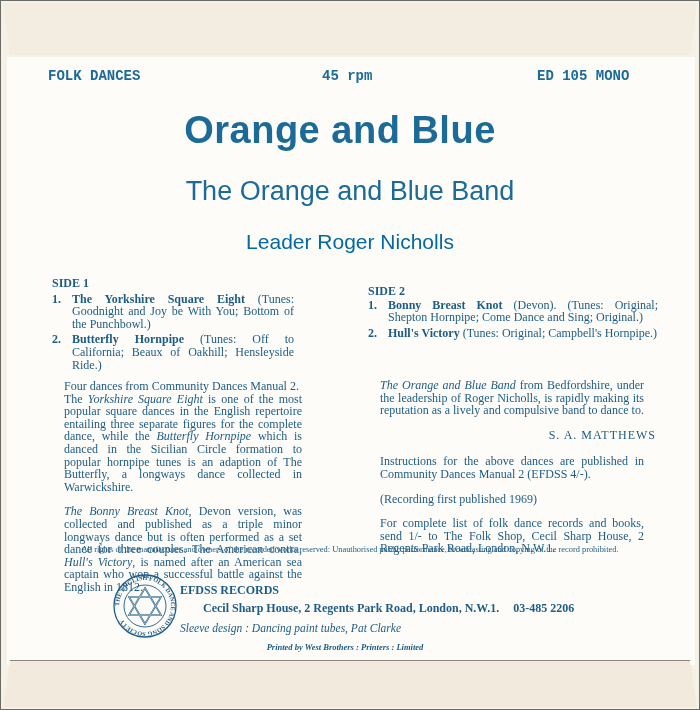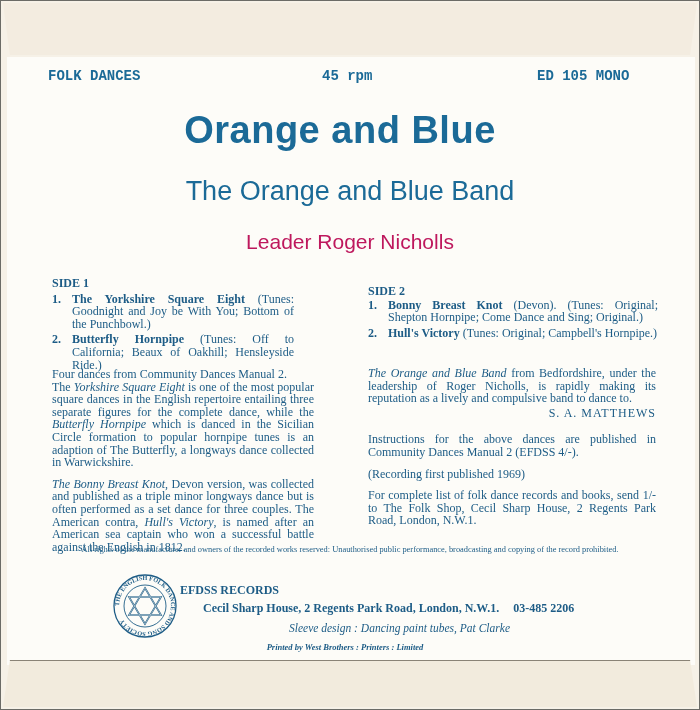"Leader Roger Nicholls" .leader { color: #be185d -> #0369a1 }
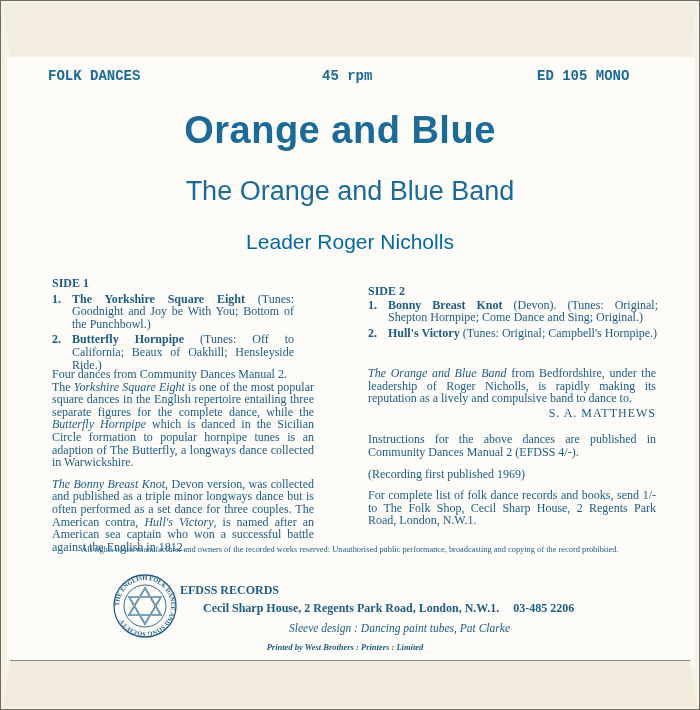"Four dances from Community Dances" p { margin: 0 -> 12px }
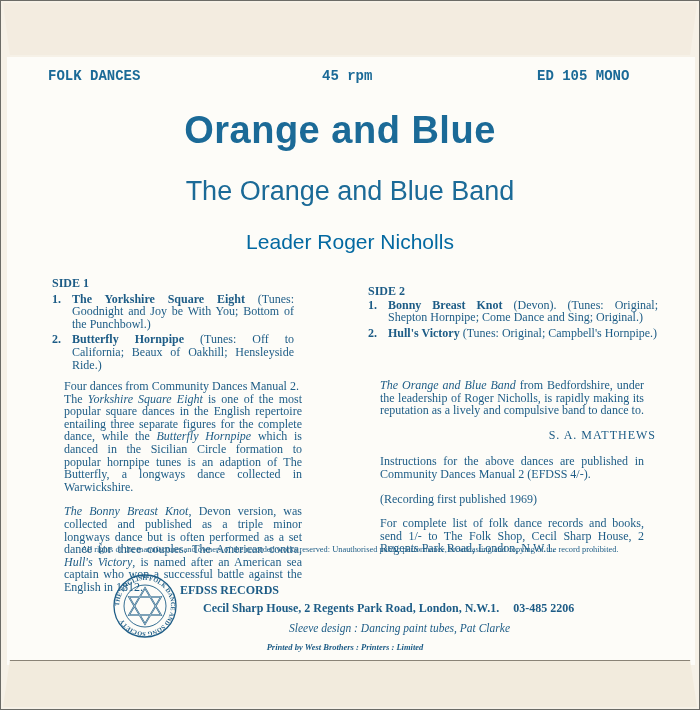"Sleeve design : Dancing paint" .design { text-align: right -> left }
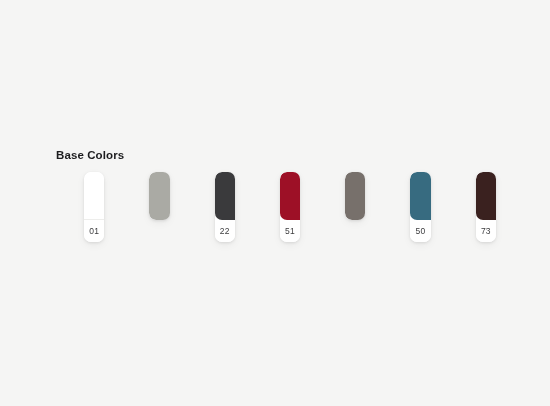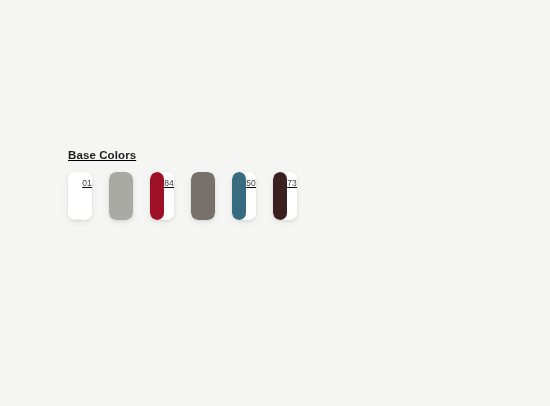"Base Colors" .palette-section { left: 68px -> 56px; text-decoration: underline -> none }
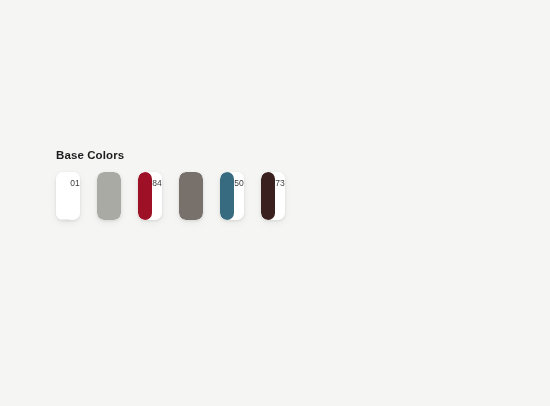"01" .swatch-card { flex-direction: none -> column; margin-left: none -> 28px }
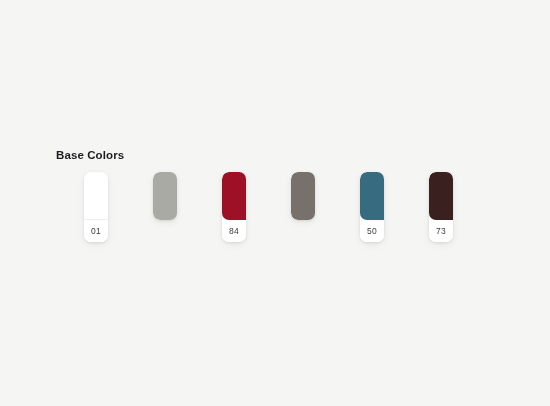"22" div.swatch-card { html: none -> <div> <div></div> <div>22</div> </div> }
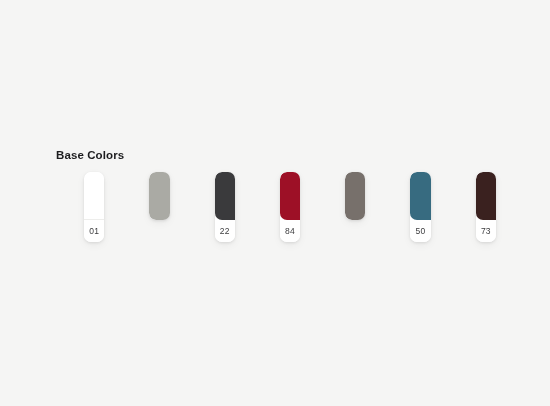"84" div.swatch-label { text: 84 -> 51 }
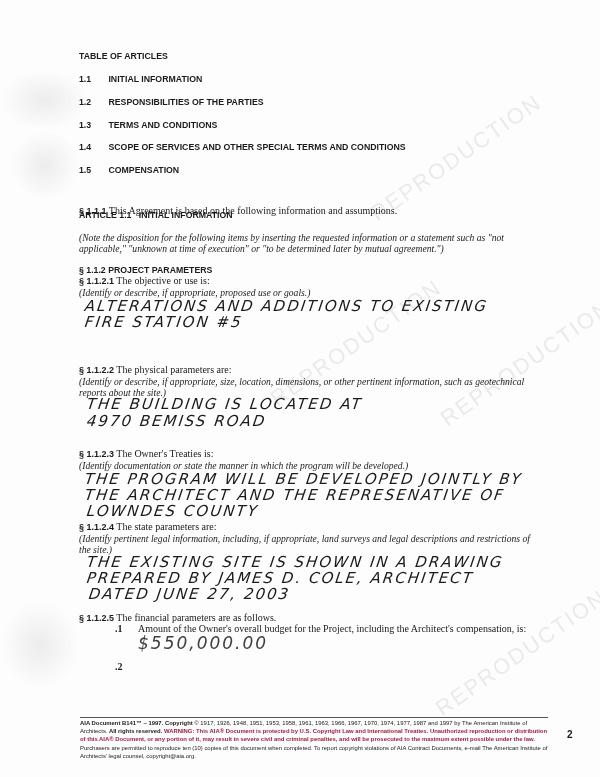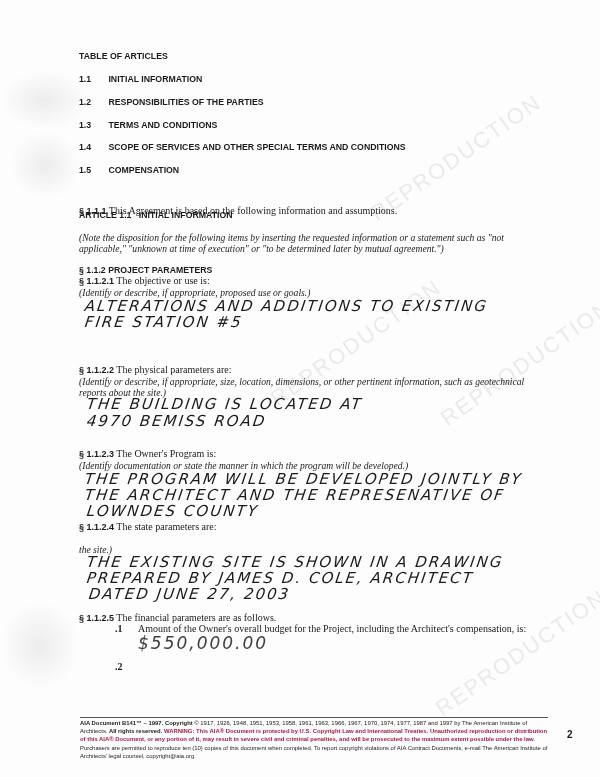"The Owner's Program is:" span { text: Program -> Treaties }
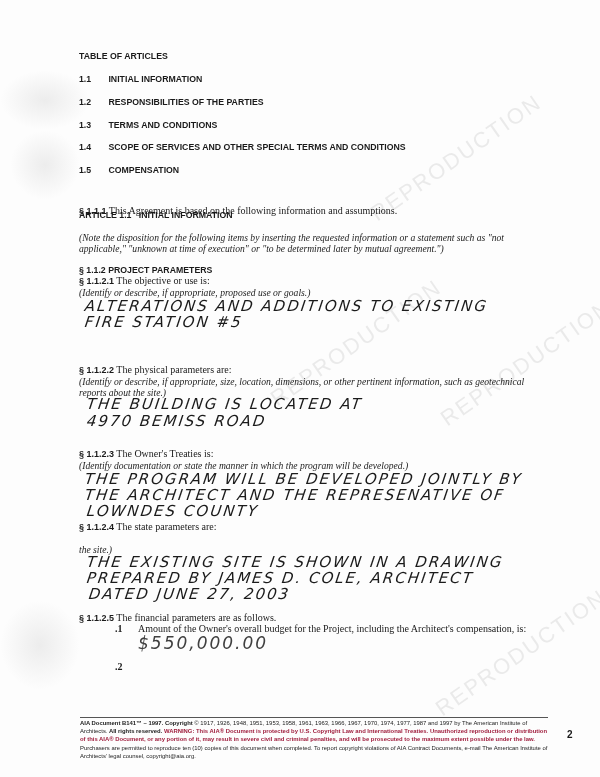"(Identify pertinent legal information," div.abs { html: none -> <div>(Identify pertinent legal information, including, if appropriate, land surveys and legal descriptions and restrictions of</div> }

Try it >> Starting at the line that contains "dances from Community", extract each line through the last line of the material exactly as written, and include no pictures.

Written answer >>
"Four dances from Community Dances" p { margin: 0 -> 12px }
"Sleeve design : Dancing paint" .design { text-align: right -> left }
"Base Colors" .palette-section { left: 68px -> 56px; text-decoration: underline -> none }
"01" .swatch-card { flex-direction: none -> column; margin-left: none -> 28px }
"22" div.swatch-card { html: none -> <div> <div></div> <div>22</div> </div> }
"84" div.swatch-label { text: 84 -> 51 }
"The Owner's Program is:" span { text: Program -> Treaties }
"(Identify pertinent legal information," div.abs { html: none -> <div>(Identify pertinent legal information, including, if appropriate, land surveys and legal descriptions and restrictions of</div> }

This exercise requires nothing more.